Читаем The Complete Hammer's Slammers, Vol. 1 полностью

Benoit chuckled again and stepped back aboard his jeep. "Until we meet again, Captain Pritchard," he said. "For the moment I think we'll just proceed on into Portela. That's permissible under the contract, of course."

"Swing wide around Haacin, will you?" Pritchard called back. "The folks there're pretty worked up. Nobody wants more trouble, do we?"

Benoit nodded. As his jeep lifted, he spoke into his helmet communicator. The skirmish company rose awkwardly and set off in a counterclockwise circuit of Haacin. Behind them, in a column reformed from their support positions at the base of the tailings heap, came the truck-mounted men of the other three companies. Pritchard stood and watched until the last of them whined past.

Air stirred by the tank's idling fans leaked out under the skirts. The jets formed tiny deltas of the snow which winked as Pritchard's feet caused eddy currents. In their cold precision the tanker recalled Colonel Benoit's grin.

"Command Central," Pritchard said as he climbed his blower, "Michael One. Everything's smooth here. Over." Then, "Sigma One, this is Michael One. I'll be back as quick as fans'll move me, so if you have anything to say we can discuss it then." Pritchard knew that Captain Riis must have been burning the net up, trying to raise him for a report or to make demands. It wasn't fair to make Margritte hold the bag now that Pritchard himself was free to respond to the sector chief; but neither did the Dunstan tanker have the energy to argue with Riis just at the moment. Already this night he'd faced death and Colonel Benoit. Riis could wait another ten minutes.

The Plow's armor was a tight fit for its crew, the radios, and the central bulk of the main gun with its feed mechanism. The command vehicle rode glass-smooth over the frozen roadway, with none of the jouncing that a rougher surface might bring even through the air cushion. Margritte faced Pritchard over her console, her seat a meter lower than his so that she appeared a suppliant. Her short hair was the lustrous purple-black of a grackle's throat in sunlight. Hidden illumination from the instruments brought her face to life.

"Gee, Captain," Jenne was saying at Pritchard's side, "I wish you'd a let me pick up that squarehead's rifle. I know those groundpounders. They're just as apt as not to claim the kill credit themselves, and if I can't prove I stepped on the body they might get away with it. I remember on Paradise, me and Piet de Hagen—he was left wing gunner, I was right—both shot at a partisan. And then damned if Central didn't decide the slope had blown herself up with a hand grenade after we'd wounded her. So neither of us got the credit. You'd think—"

"Lord's blood, Sergeant," Pritchard snarled, "are you so damned proud of killing one of the poor bastards who hired us to protect them?"
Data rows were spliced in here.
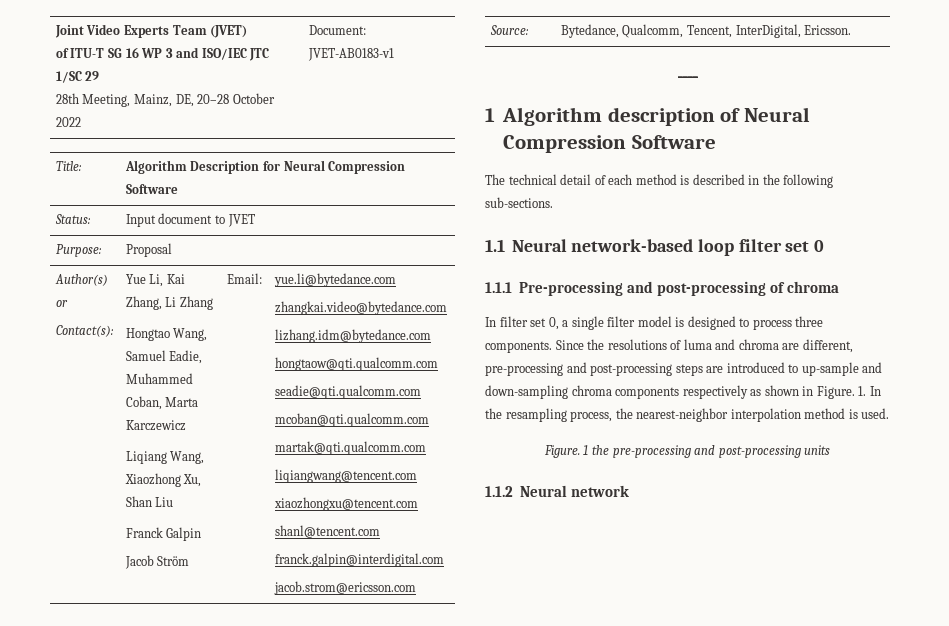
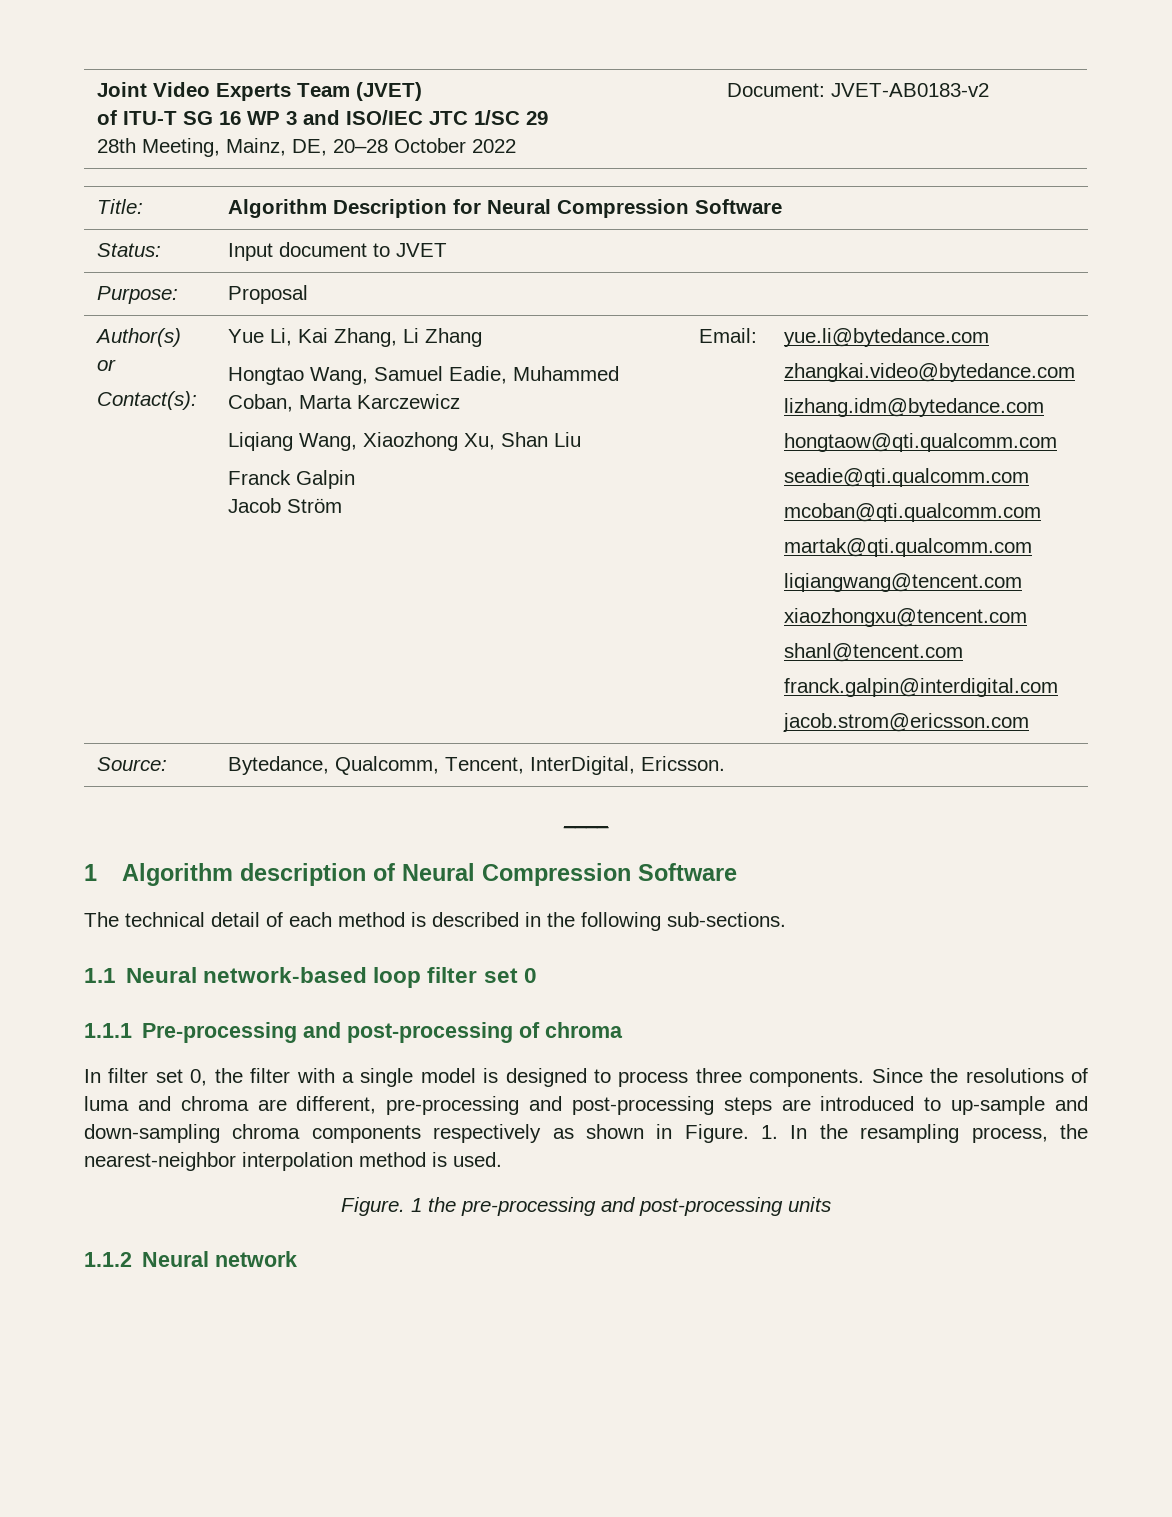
  Joint Video Experts Team (JVET)
  of ITU-T SG 16 WP 3 and ISO/IEC JTC 1/SC 29
- 28th Meeting, Mainz, DE, 20–28 October 2022 | Document: JVET-AB0183-v1
+ 28th Meeting, Mainz, DE, 20–28 October 2022 | Document: JVET-AB0183-v2
- In filter set 0, a single filter model is designed to process three components.
+ In filter set 0, the filter with a single model is designed to process three components.

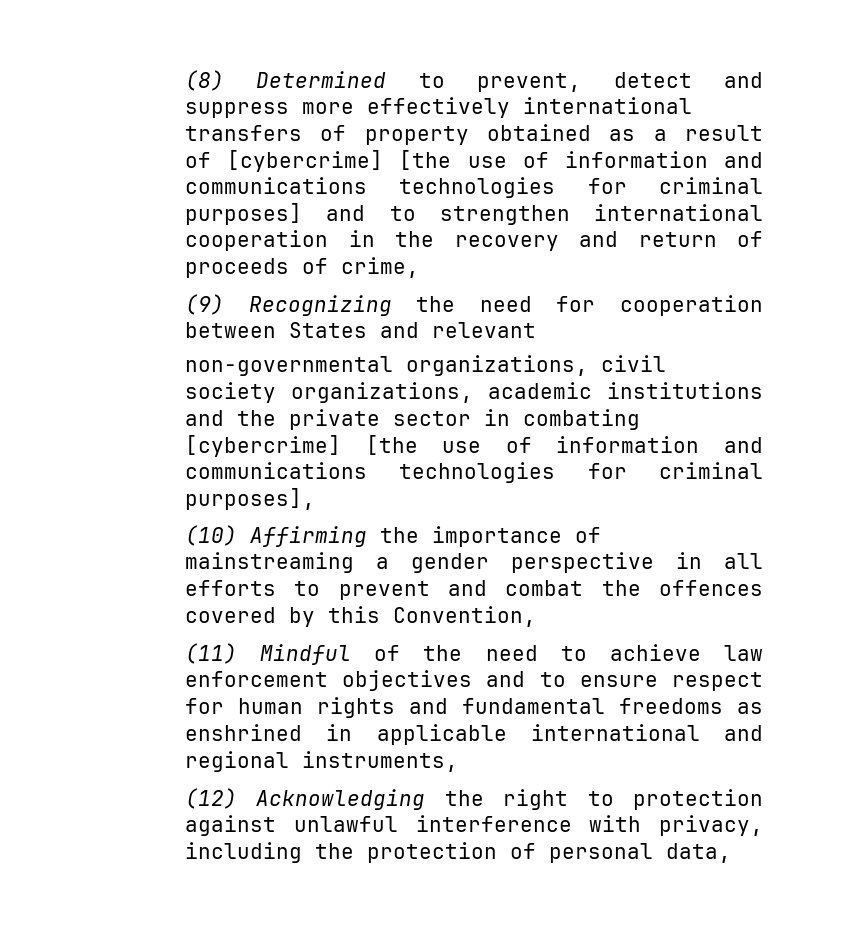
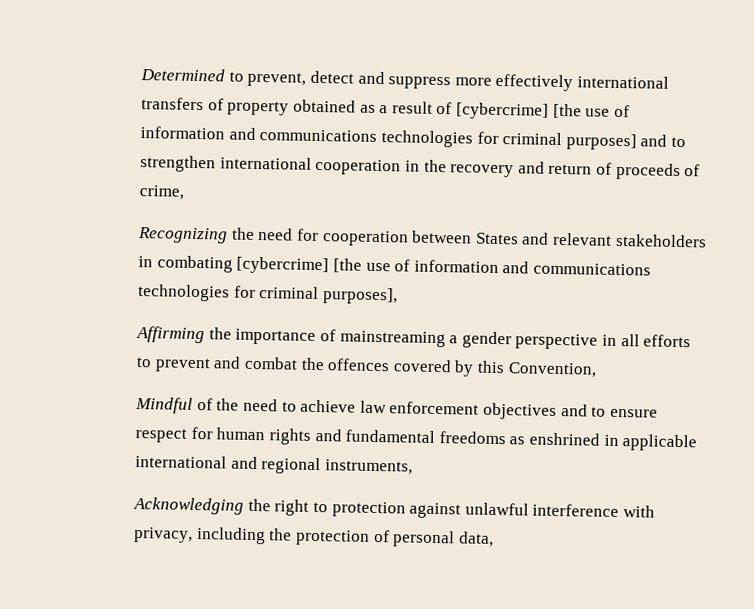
- (8) Determined to prevent, detect and suppress more effectively international transfers of property obtained as a result of [cybercrime] [the use of information and communications technologies for criminal purposes] and to strengthen international cooperation in the recovery and return of proceeds of crime,
+ Determined to prevent, detect and suppress more effectively international transfers of property obtained as a result of [cybercrime] [the use of information and communications technologies for criminal purposes] and to strengthen international cooperation in the recovery and return of proceeds of crime,
- (9) Recognizing the need for cooperation between States and relevant
- non-governmental organizations, civil society organizations, academic institutions and the private sector in combating [cybercrime] [the use of information and communications technologies for criminal purposes],
+ Recognizing the need for cooperation between States and relevant stakeholders in combating [cybercrime] [the use of information and communications technologies for criminal purposes],
- (10) Affirming the importance of mainstreaming a gender perspective in all efforts to prevent and combat the offences covered by this Convention,
+ Affirming the importance of mainstreaming a gender perspective in all efforts to prevent and combat the offences covered by this Convention,
- (11) Mindful of the need to achieve law enforcement objectives and to ensure respect for human rights and fundamental freedoms as enshrined in applicable international and regional instruments,
+ Mindful of the need to achieve law enforcement objectives and to ensure respect for human rights and fundamental freedoms as enshrined in applicable international and regional instruments,
- (12) Acknowledging the right to protection against unlawful interference with privacy, including the protection of personal data,
+ Acknowledging the right to protection against unlawful interference with privacy, including the protection of personal data,

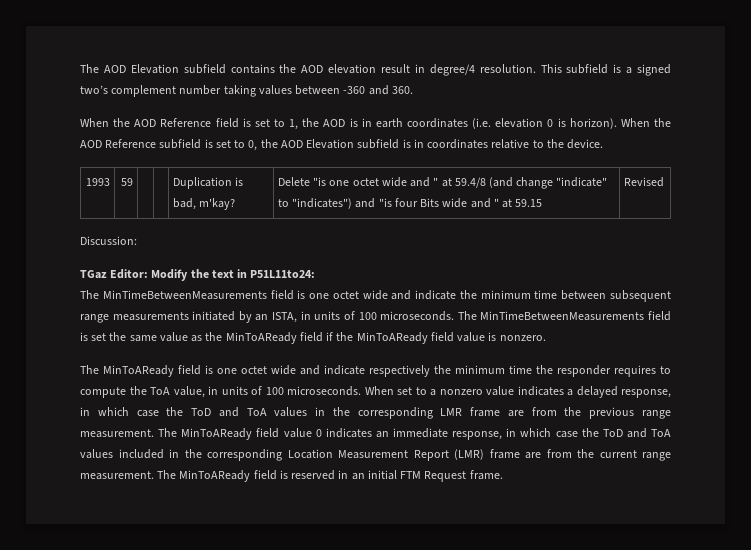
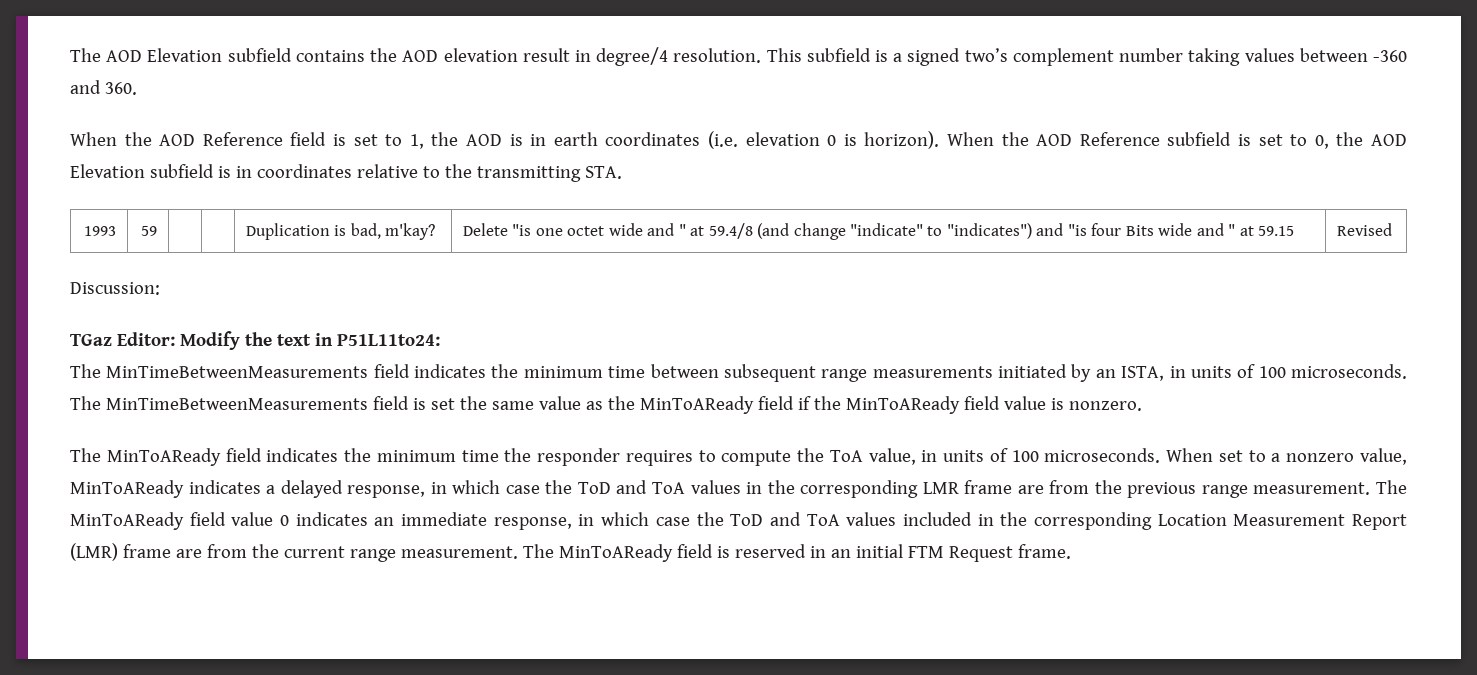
- When the AOD Reference subfield is set to 0, the AOD Elevation subfield is in coordinates relative to the device.
+ When the AOD Reference subfield is set to 0, the AOD Elevation subfield is in coordinates relative to the transmitting STA.
- The MinTimeBetweenMeasurements field is one octet wide and indicate the minimum time between subsequent range measurements initiated by an ISTA, in units of 100 microseconds.
+ The MinTimeBetweenMeasurements field indicates the minimum time between subsequent range measurements initiated by an ISTA, in units of 100 microseconds.
- The MinToAReady field is one octet wide and indicate respectively the minimum time the responder requires to compute the ToA value, in units of 100 microseconds.
+ The MinToAReady field indicates the minimum time the responder requires to compute the ToA value, in units of 100 microseconds.
- When set to a nonzero value indicates a delayed response, in which case the ToD and ToA values in the corresponding LMR frame are from the previous range measurement.
+ When set to a nonzero value, MinToAReady indicates a delayed response, in which case the ToD and ToA values in the corresponding LMR frame are from the previous range measurement.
Jenne said nothing. Pritchard shrank up inside, realizing what he had said and unable to take the words back. "Oh, Lord, Rob," he said without looking up, "I'm sorry. It . . . I'm shook, that's all."

After a brief silence, the blond sergeant laughed. "Never been shot in the head myself, Captain, but I can see it might shake a fellow, yeah." Jenne let the whine of the fans stand for a moment as the only further comment while he decided whether he would go on. Then he said, "Captain, for a week after I first saw action I meant to get out of the Slammers, even if I had to sweep floors on Curwin for the rest of my life. Finally I decided I'd stick it. I didn't like the . . . rules of the game, but I could learn to play by them.

"And I did. And one rule is, that you get to be as good as you can at killing the people Colonel Hammer wants killed. Yeah, I'm proud about that one just now. It was a tough snap shot and I made it. I don't care why we're on Kobold or who brought us here. But I know I'm supposed to kill anybody who shoots at us, and I will."

"Well, I'm glad you did," Pritchard said evenly as he looked the sergeant in the eyes. "You pretty well saved things from getting out of hand by the way you reacted."

As if he had not heard his captain, Jenne went on, "I was afraid if I stayed in the Slammers I'd turn into an animal, like the dogs we trained back home to kill rats in the quarries. And I was right. But it's the way I am now, so I don't seem to mind."

"You do care about those villagers, don't you?" Margritte asked Pritchard unexpectedly.

The captain looked down and found her eyes on him. They were the rich powder-blue of chicory flowers. "You're probably the only person in the Regiment who thinks that," he said bitterly. "Except for me. And maybe Colonel Hammer . . .."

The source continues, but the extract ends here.